We’re going to load a html, xml and json file from GitHub into R dataframe. These files all contain information on my top 3 favorites books. The files were created in Sublime Text.
Once loaded, we will look to see if any of the dataframes are different.
To do this the following libraries will need to be loaded in R:
* XML
* RCurl
* Dplyr
* Jsonlite
* KableExtra - used for displaying dataframes in a nice way
url_html <- "https://raw.githubusercontent.com/devinteran/Data607-Assignment7/master/FavoriteBooks.html"
url_xml <- "https://raw.githubusercontent.com/devinteran/Data607-Assignment7/master/FavoriteBooks.xml"
url_json <- "https://raw.githubusercontent.com/devinteran/Data607-Assignment7/master/FavoriteBooks.json"
url_html <- getURL(url_html)
url_xml <- getURL(url_xml)
First let’s get our json file. Let’s also confirm that the json file is in the proper format. If it is, the function isValidJSON will return TRUE.
#isValidJSON(url_json)
json <- as.data.frame(jsonlite::fromJSON(url_json))
Second, let’s get our html file using htmlParse and readHTMLTable.
html <- htmlParse(file = url_html)
html <- readHTMLTable(html)
Finally, we’ll retrieve our xml file using xmlParse and xmlToDataFrame.

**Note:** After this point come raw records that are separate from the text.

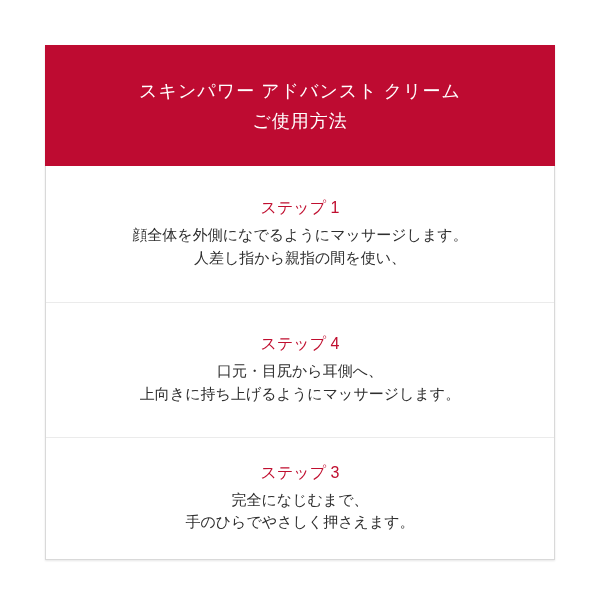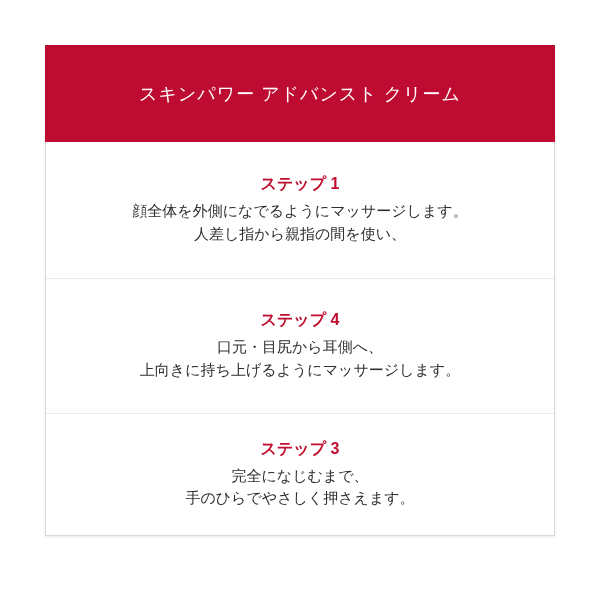"スキンパワー アドバンスト クリーム" .card-header { height: 97px -> 121px }
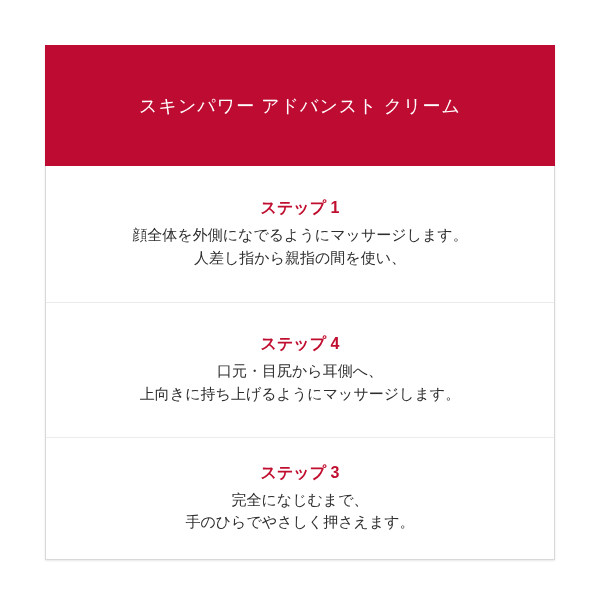"ご使用方法" div.header-line2 { html: none -> <div>ご使用方法</div> }
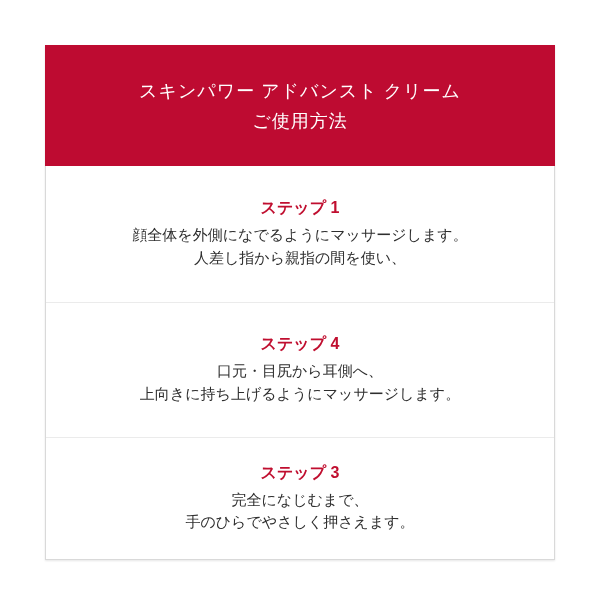"ステップ 1" .step-title { font-weight: bold -> normal }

xml <- xmlParse(file = url_xml)
xml <- xmlToDataFrame(xml)
Below we can see that each file type handles columns with multiple values differently.
* JSON appears to put the items in a list “c()”.
* The HTML data is coming from a table, so the formatting shows the duplicated items in a second row in the dataframe.
* XML columns with multiple items have been separated by a column because the original file was formatted this way.
The HTML has attached the node, book., to each column name while XML & JSON do not.
If we were going to do further anaylsis using these files, additional file cleaning would be needed.
JSON| book.title | book.author | book.published | book.pages | book.GoodReadsScore | book.genre |
|---|---|---|---|---|---|
| The Happiness Project | Gretchen Rubin | 2009 | 368 | 3.6 | c(“memoir”, “self help”) |
| All Creatures Great and Small | James Herriot | 1972 | 448 | 4.3 | Auto Biography |
| I’ll Be Gone in the Dark | c(“Michelle McNamara”, “Patton Oswald”) | 2018 | 352 | 4.1 | c(“Auto Biography”, “True Crime”) |
|
| title | author | published | pages | GoodReadsScore | genre |
|---|---|---|---|---|---|
| The Happiness Project | Gretchen Rubin | 2009 | 368 | 3.6 | memoir,self-help |
| All Creatures Great and Small | James Herriot | 1972 | 448 | 4.3 | Auto Biography |
| Ill Be Gone in the Dark | Michelle McNamara,Patton Oswald | 2018 | 352 | 4.1 | Auto Biography,True Crime |